Well Papapete and I got out to do some more shooting with our coyote silhouettes the other morning. I made these plywood cutouts this winter, and Papapete added some fine metal plates at his shop.

We did all the shooting at 300 and 400 yards, with a 15 mph crosswind of left to right.

Here is the area we shoot at. It's a closed road with a bridge that is out. Nice downhill area.










You can see the 4 targets on this next picture. I only had my Canon Elph so I couldn't zoom in too far.










Here are two of the coyotes. The one on the right we called the "mangy coyote" because with the wrinkled grocery bag from 300 yards it looked like it had mange.










The gong idea was really a great addition by Papapete.
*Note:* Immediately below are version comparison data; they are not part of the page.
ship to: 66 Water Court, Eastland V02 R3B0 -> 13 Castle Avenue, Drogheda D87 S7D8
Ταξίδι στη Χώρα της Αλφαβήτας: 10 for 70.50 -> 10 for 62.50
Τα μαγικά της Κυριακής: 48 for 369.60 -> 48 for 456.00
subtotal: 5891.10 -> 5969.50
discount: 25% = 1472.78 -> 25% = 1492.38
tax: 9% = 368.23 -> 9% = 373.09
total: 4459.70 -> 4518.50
You could definately here the SMACK of the bullet on the metal and also watch your target swing with a hit to the vitals at 300 and 400 yards.










Here is a quiz for you. Figure out which marks on this target are from a 22-250 at 200, 300, and 400 yards. We were pretty amazed at the penetration differences.
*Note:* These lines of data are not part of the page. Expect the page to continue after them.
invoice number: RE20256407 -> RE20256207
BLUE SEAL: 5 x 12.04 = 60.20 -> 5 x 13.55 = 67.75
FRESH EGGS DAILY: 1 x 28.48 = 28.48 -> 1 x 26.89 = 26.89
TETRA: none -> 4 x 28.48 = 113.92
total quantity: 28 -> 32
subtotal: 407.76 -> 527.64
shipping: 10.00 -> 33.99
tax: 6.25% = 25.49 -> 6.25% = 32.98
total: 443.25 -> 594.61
Another thing that amazed us is with a 15 mph crosswind, we found pretty much no drift at 200 and 300 yards, but quite a bit of drift at 400 yards. I shoot a 223 and I was holding dead on with my windage at 300 and hitting the plate. At 400 I was holding about 2 feet high, and over the back legs on a right facing target. I was hitting just a little right of the swinging plate. It's fun stuff and we are still learning the holdover.


----------



## varmit b gone (Jan 31, 2008)

Hey, thanks for the info, I'll really have to do that here pretty soon. That sounds like alot of fun.


----------



## hunt4P&amp;Y (Sep 23, 2004)

Looks like a good time! Those are some good looking doggies!


----------



## papapete (Jan 2, 2005)

The mark on the bottom left of the plate was at 400yds. I was surprised how much velocity the bullet lost over that distance. At 200yds it almost went through the target. Very fun to do, and i learned a lot once again.


----------



## Fallguy (Jan 23, 2004)

papapete said:


> The mark on the bottom left of the plate was at 400yds.
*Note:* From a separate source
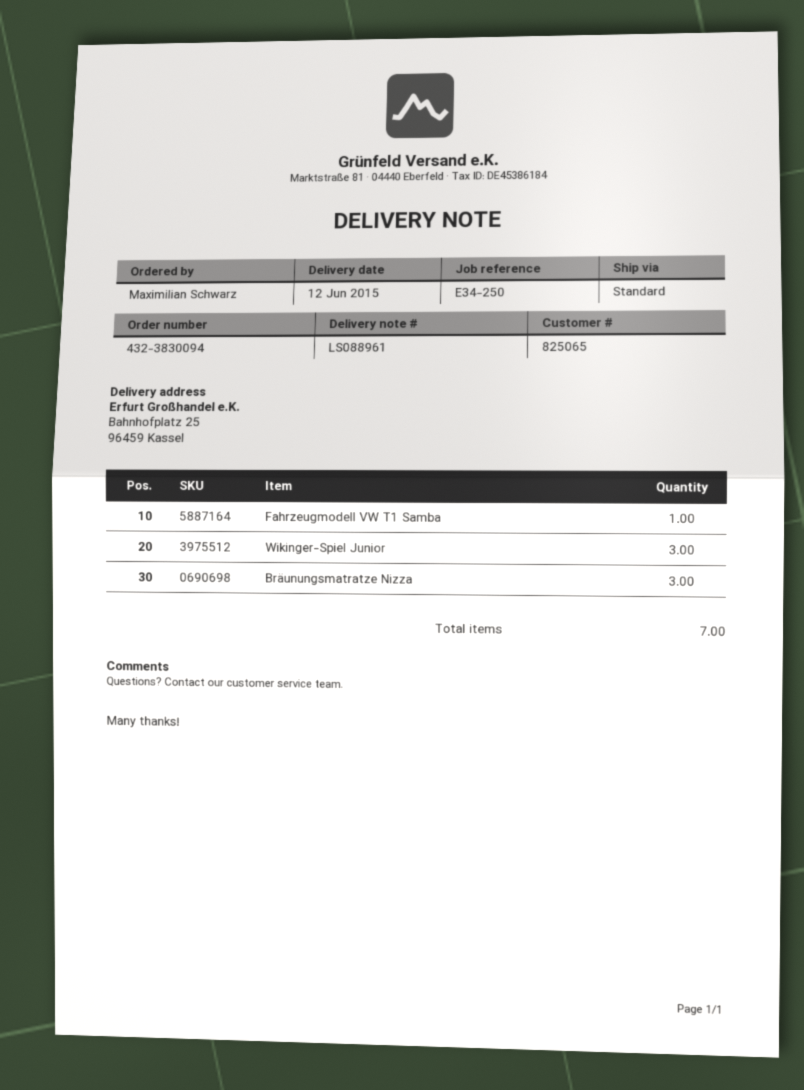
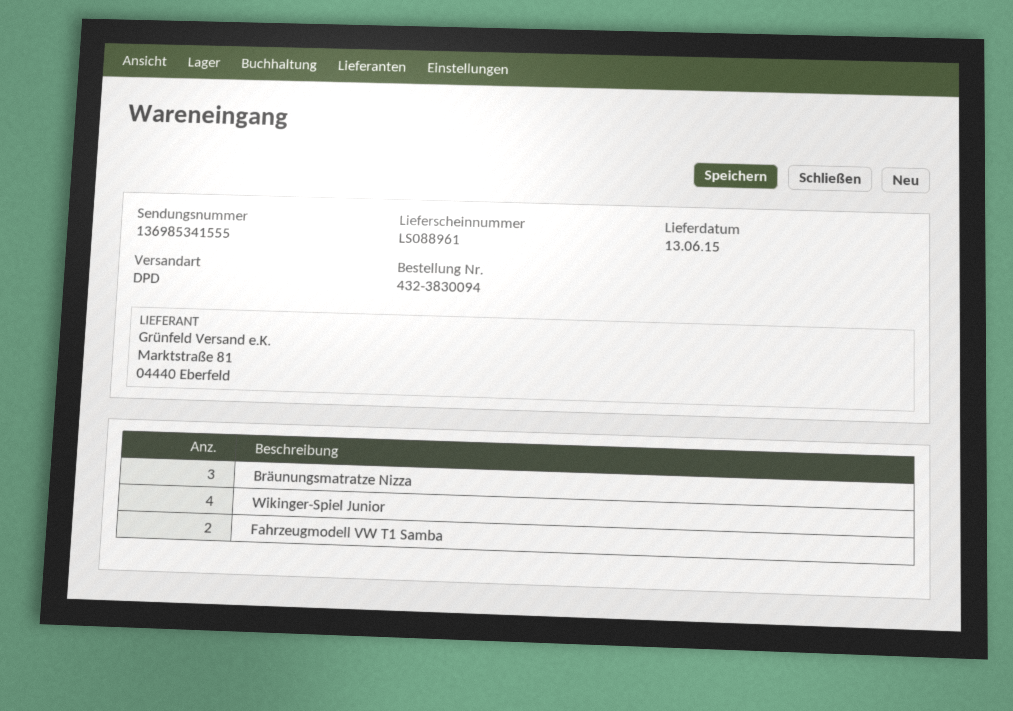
delivery date: 2015-06-12 -> 2015-06-13
shipping method: standard -> DPD
Fahrzeugmodell VW T1 Samba: 1 -> 2
Wikinger-Spiel Junior: 3 -> 4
I think he means the bottom right of the plate. Give him some leeway...he's a drain tiler. :lol:


----------



## huntinND (May 1, 2008)

That is a good idea to get some practice in this time of year. It is important to know how your gun shoots at longer ranges. I put a lot of time in with my .220 Swift so I am confident out to 400 or so. I just need to figure out that dang wind drift. Now when one hangs up out there a ways I can still let the air out of him! Good shootin' guys


----------



## CoyoteBlitz (Apr 11, 2007)

Some nice welds there.


----------



## papapete (Jan 2, 2005)

Thanks,
I should have known that fallguy would put these on here. I should have made them a little nicer. 
:wink:


----------



## CoyoteBlitz (Apr 11, 2007)

I'd call em good. My bro is a diesel tech. and a certified welder so i see a lot of them and they looked good. Pretty fun to do too.


----------



## snow123geese (Feb 3, 2008)

Looks fun. those targets are a good idea instead of going out and buying some.


----------



## Fallguy (Jan 23, 2004)

snow123geese said:


> Looks fun. those targets are a good idea instead of going out and buying some.


LOL well I did end up buying one cardboard silhouette from Birchwood Casey for my template. Then I took measurements from a real coyote and fine tuned it and cut them out of plywood. I kept that 10 dollar cardboard target and will use that strictly as my shape template. No shooting at that one!


----------



## People (Jan 17, 2005)

On the welds. An old farmer I know he would say it dose not have to look good to be strong enough to work.


----------



## CoyoteBlitz (Apr 11, 2007)

lol. pile 'er on and let 'er glow.


----------